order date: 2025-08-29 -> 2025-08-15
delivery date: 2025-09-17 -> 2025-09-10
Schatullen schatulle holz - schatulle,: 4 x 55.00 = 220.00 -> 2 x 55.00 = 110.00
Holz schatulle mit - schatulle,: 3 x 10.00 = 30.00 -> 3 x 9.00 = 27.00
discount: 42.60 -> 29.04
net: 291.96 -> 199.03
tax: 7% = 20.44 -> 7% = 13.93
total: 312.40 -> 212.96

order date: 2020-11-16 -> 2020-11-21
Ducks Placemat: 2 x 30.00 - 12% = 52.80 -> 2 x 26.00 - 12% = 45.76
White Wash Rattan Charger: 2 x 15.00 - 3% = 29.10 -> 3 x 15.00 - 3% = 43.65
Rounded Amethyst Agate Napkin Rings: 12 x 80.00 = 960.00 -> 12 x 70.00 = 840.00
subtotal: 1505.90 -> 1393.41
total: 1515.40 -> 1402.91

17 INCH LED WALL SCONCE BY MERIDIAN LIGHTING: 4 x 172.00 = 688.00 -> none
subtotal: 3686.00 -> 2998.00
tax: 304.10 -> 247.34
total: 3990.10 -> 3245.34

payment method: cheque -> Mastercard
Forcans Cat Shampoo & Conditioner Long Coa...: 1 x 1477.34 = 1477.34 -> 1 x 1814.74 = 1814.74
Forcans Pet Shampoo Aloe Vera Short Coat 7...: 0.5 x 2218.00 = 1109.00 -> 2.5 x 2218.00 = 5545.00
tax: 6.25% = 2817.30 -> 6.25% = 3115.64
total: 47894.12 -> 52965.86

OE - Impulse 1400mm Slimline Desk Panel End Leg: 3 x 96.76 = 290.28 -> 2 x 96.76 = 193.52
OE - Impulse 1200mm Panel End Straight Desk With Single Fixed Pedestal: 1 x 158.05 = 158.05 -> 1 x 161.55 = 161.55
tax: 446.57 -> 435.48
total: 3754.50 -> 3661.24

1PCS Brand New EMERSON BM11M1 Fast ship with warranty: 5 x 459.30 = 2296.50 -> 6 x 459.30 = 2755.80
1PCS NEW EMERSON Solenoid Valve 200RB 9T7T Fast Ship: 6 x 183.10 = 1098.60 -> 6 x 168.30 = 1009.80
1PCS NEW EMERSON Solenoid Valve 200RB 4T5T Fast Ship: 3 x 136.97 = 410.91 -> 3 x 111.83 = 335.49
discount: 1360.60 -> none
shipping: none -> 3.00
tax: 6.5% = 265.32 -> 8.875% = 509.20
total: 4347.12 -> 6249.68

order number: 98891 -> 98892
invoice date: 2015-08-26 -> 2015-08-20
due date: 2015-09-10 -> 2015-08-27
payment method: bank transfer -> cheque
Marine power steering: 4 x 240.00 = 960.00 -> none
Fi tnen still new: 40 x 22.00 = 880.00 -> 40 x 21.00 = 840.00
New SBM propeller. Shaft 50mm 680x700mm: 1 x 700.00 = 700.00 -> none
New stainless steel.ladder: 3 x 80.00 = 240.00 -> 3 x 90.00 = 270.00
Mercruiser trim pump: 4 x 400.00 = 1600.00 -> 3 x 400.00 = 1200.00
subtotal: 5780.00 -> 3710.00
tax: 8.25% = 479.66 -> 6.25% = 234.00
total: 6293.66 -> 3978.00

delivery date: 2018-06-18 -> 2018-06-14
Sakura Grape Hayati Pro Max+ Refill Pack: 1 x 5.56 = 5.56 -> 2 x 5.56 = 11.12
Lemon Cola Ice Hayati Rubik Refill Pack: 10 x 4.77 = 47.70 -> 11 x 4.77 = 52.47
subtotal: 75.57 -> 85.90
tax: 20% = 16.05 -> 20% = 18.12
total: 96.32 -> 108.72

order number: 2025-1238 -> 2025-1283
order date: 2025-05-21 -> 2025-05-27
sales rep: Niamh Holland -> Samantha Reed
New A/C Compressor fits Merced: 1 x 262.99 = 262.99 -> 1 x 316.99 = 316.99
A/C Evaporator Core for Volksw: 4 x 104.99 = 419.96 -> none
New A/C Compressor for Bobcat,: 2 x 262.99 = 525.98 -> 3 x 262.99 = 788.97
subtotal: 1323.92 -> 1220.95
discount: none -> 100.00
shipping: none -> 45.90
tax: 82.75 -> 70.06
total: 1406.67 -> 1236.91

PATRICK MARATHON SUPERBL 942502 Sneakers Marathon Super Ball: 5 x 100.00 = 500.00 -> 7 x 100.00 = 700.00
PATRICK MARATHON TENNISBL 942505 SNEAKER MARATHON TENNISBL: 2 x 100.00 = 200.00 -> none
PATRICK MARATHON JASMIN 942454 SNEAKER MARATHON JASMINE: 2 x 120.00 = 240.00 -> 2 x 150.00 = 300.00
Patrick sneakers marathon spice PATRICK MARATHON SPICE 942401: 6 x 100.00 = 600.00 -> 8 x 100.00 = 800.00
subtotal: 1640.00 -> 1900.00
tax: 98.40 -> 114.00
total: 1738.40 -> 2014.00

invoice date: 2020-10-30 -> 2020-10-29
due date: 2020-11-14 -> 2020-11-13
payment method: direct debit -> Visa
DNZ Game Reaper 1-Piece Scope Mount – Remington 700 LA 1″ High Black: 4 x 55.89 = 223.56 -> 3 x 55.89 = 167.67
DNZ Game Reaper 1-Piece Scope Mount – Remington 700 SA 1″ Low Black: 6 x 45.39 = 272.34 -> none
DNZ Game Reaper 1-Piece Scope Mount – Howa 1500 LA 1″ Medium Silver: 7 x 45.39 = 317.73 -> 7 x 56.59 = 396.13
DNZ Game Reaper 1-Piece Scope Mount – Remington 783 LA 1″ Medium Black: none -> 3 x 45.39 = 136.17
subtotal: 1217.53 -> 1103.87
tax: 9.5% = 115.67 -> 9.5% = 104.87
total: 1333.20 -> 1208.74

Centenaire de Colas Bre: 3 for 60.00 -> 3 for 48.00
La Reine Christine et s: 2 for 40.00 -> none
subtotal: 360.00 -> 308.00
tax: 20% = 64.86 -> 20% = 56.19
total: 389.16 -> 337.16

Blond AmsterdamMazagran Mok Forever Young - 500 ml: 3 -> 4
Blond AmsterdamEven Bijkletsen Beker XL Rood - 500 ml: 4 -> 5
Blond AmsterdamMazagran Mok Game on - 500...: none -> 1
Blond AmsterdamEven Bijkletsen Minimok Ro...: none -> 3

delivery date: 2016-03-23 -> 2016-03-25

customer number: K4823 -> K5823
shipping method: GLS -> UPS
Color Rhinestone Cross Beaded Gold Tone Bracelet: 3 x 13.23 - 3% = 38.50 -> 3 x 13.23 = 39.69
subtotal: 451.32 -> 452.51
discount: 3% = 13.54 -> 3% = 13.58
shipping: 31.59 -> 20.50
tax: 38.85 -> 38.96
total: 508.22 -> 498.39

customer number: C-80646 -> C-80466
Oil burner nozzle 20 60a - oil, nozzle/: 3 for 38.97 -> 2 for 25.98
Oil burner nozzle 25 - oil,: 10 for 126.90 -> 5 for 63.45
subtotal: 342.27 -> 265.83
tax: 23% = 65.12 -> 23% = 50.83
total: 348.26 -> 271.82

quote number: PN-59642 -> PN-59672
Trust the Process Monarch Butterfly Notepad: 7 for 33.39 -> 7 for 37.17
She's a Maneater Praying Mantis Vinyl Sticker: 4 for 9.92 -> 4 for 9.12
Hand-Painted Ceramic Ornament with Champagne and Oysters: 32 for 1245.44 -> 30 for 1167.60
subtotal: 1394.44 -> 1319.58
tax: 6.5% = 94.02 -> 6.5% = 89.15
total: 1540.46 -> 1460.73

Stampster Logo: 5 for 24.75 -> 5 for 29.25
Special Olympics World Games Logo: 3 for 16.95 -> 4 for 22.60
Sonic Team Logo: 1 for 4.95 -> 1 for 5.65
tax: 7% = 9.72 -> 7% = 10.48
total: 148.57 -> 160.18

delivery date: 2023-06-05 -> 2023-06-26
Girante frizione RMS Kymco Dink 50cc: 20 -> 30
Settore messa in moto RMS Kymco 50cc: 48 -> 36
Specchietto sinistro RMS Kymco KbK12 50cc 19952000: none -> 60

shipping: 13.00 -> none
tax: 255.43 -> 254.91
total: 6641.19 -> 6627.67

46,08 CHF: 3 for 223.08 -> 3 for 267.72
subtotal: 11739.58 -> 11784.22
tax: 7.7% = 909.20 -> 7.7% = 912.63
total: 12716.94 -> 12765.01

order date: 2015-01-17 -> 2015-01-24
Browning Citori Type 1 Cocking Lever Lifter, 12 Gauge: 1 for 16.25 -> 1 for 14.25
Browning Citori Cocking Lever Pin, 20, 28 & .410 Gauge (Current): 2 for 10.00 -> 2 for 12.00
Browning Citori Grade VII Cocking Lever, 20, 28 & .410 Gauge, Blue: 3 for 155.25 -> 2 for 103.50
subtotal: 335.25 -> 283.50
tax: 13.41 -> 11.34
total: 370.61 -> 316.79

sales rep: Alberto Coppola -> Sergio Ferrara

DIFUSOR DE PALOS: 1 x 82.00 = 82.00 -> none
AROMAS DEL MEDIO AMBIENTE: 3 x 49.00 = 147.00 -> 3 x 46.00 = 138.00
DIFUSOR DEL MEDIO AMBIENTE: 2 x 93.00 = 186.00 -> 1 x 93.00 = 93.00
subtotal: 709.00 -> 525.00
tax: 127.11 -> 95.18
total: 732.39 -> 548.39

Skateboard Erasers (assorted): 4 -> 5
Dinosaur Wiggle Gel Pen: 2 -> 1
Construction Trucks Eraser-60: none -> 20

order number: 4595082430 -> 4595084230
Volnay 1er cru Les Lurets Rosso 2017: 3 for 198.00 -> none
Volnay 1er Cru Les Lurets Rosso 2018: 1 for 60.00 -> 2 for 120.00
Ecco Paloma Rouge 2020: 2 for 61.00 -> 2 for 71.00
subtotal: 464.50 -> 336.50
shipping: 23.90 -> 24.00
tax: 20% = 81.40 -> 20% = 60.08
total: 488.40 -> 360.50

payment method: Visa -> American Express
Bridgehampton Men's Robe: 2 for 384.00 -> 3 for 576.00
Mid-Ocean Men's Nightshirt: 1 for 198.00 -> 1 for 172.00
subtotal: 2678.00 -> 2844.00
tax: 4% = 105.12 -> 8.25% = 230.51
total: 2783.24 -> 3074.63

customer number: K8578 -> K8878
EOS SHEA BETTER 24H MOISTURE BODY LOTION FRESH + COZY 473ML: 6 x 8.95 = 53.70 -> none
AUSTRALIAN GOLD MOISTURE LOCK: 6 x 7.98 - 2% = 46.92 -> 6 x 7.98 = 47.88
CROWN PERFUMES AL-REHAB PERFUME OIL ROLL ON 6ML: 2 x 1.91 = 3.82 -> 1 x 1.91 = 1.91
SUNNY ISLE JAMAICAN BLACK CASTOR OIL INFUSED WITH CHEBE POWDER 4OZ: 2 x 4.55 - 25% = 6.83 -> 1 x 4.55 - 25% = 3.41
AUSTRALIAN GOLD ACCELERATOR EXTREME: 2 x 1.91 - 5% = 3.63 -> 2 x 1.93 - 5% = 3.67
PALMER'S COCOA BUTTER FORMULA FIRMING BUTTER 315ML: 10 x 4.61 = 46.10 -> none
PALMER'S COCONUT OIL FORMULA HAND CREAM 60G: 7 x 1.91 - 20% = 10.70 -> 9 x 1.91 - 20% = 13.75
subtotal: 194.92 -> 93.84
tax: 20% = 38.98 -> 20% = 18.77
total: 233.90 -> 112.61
* * * * *
• **Work instructions**: Filter the records above for the string "Compressor" and copy each matching line.

• **Result for this exercise**:
New A/C Compressor fits Merced: 1 x 262.99 = 262.99 -> 1 x 316.99 = 316.99
New A/C Compressor for Bobcat,: 2 x 262.99 = 525.98 -> 3 x 262.99 = 788.97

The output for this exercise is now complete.